Projets

Un peu de « vraie vie » dans les cours

Les projets peuvent être courts ou longs et se dérouler sur un semestre complet ou seulement quelques séances. Alors qu’ils peuvent varier dans leurs objectifs (construction, application programmée, conception, rapport ou proposition écrite, etc.), dans leur nature et dans le calendrier des rendus, les projets ont une chose en commun : ils mettent (plus ou moins) les étudiant-e-s en situation de la vie réelle. Les projets interdisciplinaires amènent souvent des étudiant-e-s à des discussions avec des experts ou avec des étudiant-e-s d’autres disciplines à l’EPFL.

Malgré leurs avantages, les étudiant-e-s peuvent parfois trouver les projets assez difficiles :

  • Les étudiant-e-s de Bachelor ont souvent l’habitude de faire des exercices de type papier-crayon, qui sont clairement définis et ont des solutions relativement directes. Les projets plus proches des situations réelles sont souvent ouverts ou mal définis avec plusieurs solutions possibles, chacune pouvant donner lieu à de multiples difficultés. Cela peut être un défi pour les étudiant-e-s.
  • Certains étudiant-e-s peuvent éprouver des difficultés à gérer l’autonomie que leur donne un projet, mal maîtriser le processus du projet et se précipiter à la dernière minute pour trouver des solutions peu satisfaisantes.
  • Certains étudiant-e-s peuvent consacrer beaucoup plus de temps à un projet que ne le justifient les crédits.
  • Les projets suivent souvent une trajectoire émotionnelle particulière, les étudiant-e-s étant intéressés et passionnés au début, perdus et frustrés au milieu et soit frustrés, soit fiers (et souvent épuisés !) à la fin. Les étudiant-e-s qui ont peu d’expérience des projets peuvent rendre l’enseignant-e responsable de leurs frustrations au cours du projet plutôt que de les voir comme une partie normale du cycle de vie d’un projet.
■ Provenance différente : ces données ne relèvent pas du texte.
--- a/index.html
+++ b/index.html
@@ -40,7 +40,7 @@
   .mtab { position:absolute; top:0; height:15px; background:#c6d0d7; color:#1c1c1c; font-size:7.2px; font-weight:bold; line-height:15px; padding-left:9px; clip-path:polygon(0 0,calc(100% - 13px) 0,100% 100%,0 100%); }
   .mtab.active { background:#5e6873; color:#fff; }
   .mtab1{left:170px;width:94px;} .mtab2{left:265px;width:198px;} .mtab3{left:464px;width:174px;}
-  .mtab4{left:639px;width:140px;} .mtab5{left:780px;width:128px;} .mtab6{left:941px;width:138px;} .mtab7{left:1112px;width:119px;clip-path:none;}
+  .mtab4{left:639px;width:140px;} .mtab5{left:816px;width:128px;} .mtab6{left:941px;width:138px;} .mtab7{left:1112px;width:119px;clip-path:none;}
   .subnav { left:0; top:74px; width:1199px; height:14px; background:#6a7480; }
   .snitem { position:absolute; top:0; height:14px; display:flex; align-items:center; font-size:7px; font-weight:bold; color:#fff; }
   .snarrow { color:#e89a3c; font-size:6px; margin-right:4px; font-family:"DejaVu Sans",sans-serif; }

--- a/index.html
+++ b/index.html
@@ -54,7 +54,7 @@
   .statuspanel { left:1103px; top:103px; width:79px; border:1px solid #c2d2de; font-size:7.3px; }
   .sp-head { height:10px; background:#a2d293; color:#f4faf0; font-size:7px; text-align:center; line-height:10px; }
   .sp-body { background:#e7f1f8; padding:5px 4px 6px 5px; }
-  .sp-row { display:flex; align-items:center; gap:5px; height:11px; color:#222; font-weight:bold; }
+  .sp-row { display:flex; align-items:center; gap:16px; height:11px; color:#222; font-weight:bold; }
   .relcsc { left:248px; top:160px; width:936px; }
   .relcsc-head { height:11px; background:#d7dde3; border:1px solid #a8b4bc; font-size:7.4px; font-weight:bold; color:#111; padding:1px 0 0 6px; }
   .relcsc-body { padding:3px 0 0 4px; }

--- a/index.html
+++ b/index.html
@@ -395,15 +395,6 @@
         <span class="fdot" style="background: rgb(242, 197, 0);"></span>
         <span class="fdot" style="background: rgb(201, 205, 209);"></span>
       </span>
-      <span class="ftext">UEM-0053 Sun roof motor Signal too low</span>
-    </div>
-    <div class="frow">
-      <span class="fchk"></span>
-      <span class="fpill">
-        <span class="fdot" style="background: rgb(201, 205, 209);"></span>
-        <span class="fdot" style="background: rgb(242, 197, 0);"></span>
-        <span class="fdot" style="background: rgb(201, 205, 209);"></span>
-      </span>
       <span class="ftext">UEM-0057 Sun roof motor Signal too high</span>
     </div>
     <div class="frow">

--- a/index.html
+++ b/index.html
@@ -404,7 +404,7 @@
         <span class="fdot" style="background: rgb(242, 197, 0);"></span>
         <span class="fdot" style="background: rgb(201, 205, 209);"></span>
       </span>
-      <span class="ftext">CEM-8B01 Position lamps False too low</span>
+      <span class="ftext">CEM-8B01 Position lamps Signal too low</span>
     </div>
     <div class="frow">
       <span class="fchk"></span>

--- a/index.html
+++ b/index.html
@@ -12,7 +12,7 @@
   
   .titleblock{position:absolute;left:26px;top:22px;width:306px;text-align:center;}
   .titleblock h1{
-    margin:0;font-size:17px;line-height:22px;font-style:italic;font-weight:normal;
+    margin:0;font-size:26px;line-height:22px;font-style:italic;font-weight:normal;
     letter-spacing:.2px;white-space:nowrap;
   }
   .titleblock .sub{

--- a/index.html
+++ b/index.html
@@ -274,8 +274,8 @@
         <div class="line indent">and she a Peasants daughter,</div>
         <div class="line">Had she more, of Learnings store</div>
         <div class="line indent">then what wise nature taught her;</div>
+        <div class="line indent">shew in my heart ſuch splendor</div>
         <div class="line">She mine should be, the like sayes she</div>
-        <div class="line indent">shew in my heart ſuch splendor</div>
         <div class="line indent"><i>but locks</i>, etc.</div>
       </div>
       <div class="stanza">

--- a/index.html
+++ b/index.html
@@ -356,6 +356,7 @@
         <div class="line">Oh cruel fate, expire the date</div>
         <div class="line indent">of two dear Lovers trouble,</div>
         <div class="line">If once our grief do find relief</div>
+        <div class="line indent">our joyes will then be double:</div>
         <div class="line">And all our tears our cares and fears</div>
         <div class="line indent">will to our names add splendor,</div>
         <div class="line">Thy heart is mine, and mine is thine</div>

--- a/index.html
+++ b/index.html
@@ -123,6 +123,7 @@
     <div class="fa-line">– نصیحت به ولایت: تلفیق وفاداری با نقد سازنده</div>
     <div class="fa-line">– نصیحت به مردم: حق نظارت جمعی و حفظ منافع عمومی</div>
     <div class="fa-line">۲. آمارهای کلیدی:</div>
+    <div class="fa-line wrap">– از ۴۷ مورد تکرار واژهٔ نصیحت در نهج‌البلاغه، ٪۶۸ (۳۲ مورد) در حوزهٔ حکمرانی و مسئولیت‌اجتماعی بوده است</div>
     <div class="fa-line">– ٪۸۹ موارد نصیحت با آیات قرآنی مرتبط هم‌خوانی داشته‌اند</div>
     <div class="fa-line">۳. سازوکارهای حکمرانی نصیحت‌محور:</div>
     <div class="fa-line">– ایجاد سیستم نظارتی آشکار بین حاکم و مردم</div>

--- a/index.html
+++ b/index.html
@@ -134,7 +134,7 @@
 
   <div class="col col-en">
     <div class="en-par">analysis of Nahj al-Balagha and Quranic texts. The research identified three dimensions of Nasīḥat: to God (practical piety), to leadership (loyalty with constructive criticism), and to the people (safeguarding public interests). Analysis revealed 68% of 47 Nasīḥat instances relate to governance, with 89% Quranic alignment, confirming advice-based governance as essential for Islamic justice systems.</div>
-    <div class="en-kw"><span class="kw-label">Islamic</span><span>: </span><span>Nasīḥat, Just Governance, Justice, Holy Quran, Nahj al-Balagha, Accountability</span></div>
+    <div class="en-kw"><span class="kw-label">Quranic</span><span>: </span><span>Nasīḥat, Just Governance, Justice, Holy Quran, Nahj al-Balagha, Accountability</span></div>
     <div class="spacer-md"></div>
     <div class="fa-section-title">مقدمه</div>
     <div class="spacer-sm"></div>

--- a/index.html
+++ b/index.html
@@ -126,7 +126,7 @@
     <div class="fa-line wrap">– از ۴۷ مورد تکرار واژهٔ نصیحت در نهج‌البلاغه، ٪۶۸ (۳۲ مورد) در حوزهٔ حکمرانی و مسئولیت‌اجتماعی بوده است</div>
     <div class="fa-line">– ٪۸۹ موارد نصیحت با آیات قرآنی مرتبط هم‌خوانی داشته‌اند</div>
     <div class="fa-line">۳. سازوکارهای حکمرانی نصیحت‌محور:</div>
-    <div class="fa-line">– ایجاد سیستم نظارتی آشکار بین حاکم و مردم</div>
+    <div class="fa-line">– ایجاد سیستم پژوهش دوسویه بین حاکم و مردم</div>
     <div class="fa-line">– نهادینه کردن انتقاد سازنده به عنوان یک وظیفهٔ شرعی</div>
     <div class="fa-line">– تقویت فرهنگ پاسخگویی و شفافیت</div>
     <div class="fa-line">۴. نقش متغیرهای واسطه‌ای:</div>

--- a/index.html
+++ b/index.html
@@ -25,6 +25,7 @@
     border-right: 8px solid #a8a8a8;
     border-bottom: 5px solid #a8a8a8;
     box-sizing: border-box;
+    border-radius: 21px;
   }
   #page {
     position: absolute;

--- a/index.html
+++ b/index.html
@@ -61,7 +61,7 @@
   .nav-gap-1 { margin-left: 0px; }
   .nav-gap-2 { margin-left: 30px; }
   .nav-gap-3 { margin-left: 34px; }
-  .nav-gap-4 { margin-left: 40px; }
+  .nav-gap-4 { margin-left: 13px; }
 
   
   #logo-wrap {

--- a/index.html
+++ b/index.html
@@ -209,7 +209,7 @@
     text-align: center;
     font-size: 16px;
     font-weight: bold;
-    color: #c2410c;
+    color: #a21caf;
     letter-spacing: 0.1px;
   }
Les conseils suivants peuvent vous aider à organiser un cours de projet:

  • Mettre en place une structure pour aider les étudiant-e-s à gérer le « cahier des charges ». Cela peut exiger de leur donner un aperçu très précis de ce qui est attendu. Lorsque cela n’est pas possible (comme dans les projets de conception ou de recherche ouverts), établir un processus permettant aux étudiant-e-s de valider leur plan de projet à un stade précoce peut les aider à faire face à l’incertitude.
  • Il peut être utile aux étudiant-e-s (surtout au Bachelor) d’avoir des jalons clairs qui leur permettront de mieux gérer leur temps.
  • Expliquer clairement aux étudiant-e-s les objectifs du projet. Par exemple, si le projet est mal défini parce que les étudiant-e-s sont censés apprendre à résoudre des problèmes mal définis, il faut le leur dire. Si cela ne leur évite pas la frustration, cela les aidera au moins à comprendre qu’elle n’est pas simplement due à une mauvaise organisation de l’enseignant-e. De même, s’ils réalisent que l’un des objectifs du projet est de leur apprendre à être autonomes, ils seront plus susceptibles de comprendre pourquoi l’enseignant-e ne donne pas de réponse directe à plusieurs de leurs questions.
  • Dans vos discussions avec les étudiant-e-s, attirer leur attention sur les stades émotionnels et organisationnels d’un projet. Cela peut les aider à comprendre que se sentir frustré-e ou perdu-e fait partie du déroulement normal d’un projet.
  • Si vos étudiant-e-s rencontrent des difficultés à travailler en équipe, vous pouvez les encourager à consulter les vidéos et documents créés spécialement pour les aider à surmonter les difficultés classiques dans ce domaine sur http://te.epfl.ch.

Dans les premiers stades d’un projet, il peut être utile de définir des périodes de débriefing avec les groupes. Cela peut éviter aux étudiant-e-s de perdre du temps à « traîner » avant de se décider à contacter l’enseignant-e ou à l’assistant-e.